[What is being asked] Taking the line that contains "Tapete Lavável Mini" as the first and the final line of the records as the last, write out every line between them exactly, ends included, and nothing else.

=-=-=-=-=

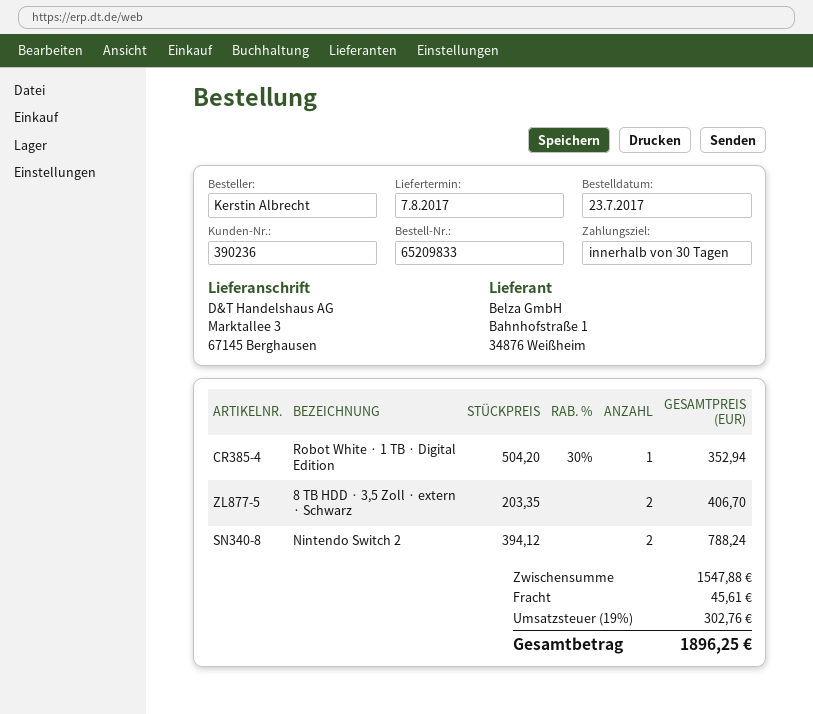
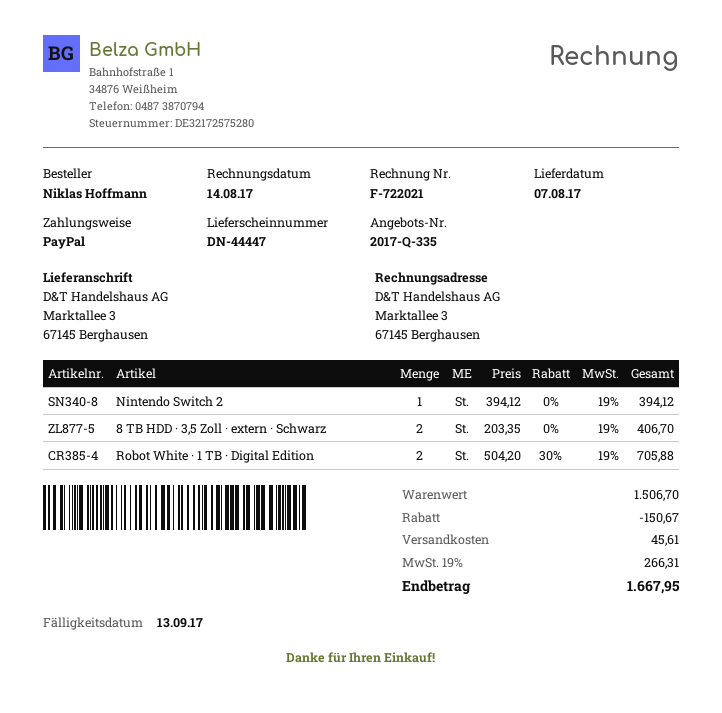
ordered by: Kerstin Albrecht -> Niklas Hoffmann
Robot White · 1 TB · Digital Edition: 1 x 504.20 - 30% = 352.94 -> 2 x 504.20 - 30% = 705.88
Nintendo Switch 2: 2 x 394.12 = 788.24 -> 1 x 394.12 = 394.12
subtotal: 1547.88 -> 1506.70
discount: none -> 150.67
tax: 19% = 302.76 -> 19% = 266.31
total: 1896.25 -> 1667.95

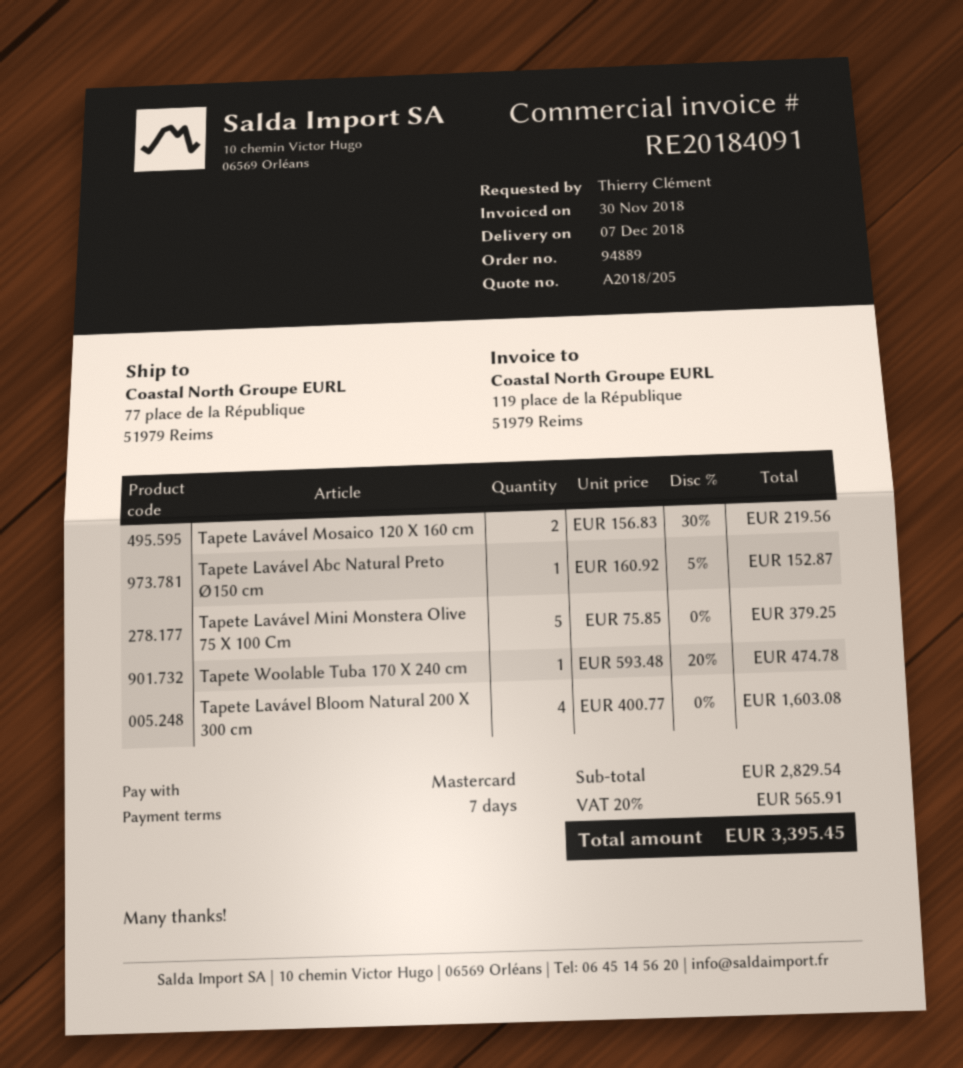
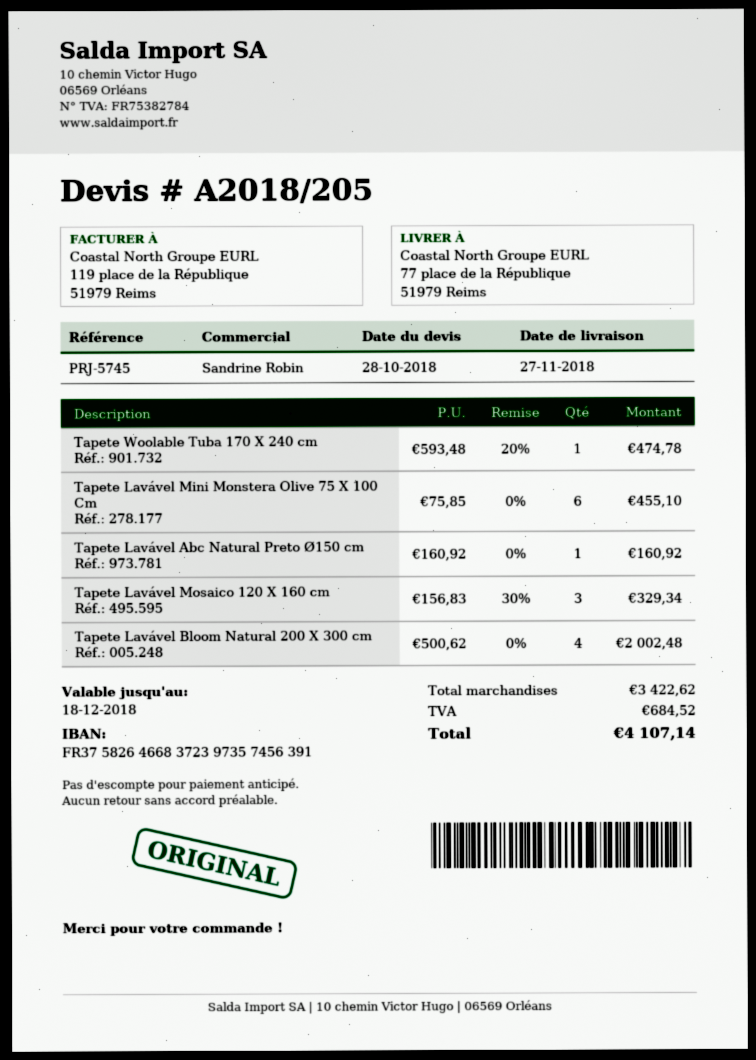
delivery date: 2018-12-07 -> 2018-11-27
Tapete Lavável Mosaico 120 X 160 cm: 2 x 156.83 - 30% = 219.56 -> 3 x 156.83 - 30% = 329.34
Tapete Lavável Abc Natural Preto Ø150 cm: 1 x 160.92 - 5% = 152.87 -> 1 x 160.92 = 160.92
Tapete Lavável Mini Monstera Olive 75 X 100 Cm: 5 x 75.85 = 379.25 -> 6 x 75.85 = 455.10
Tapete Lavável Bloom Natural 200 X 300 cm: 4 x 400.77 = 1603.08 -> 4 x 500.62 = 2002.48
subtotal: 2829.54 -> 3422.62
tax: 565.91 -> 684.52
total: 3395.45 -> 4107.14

=-=-=-=-=

[Result for this task]
Tapete Lavável Mini Monstera Olive 75 X 100 Cm: 5 x 75.85 = 379.25 -> 6 x 75.85 = 455.10
Tapete Lavável Bloom Natural 200 X 300 cm: 4 x 400.77 = 1603.08 -> 4 x 500.62 = 2002.48
subtotal: 2829.54 -> 3422.62
tax: 565.91 -> 684.52
total: 3395.45 -> 4107.14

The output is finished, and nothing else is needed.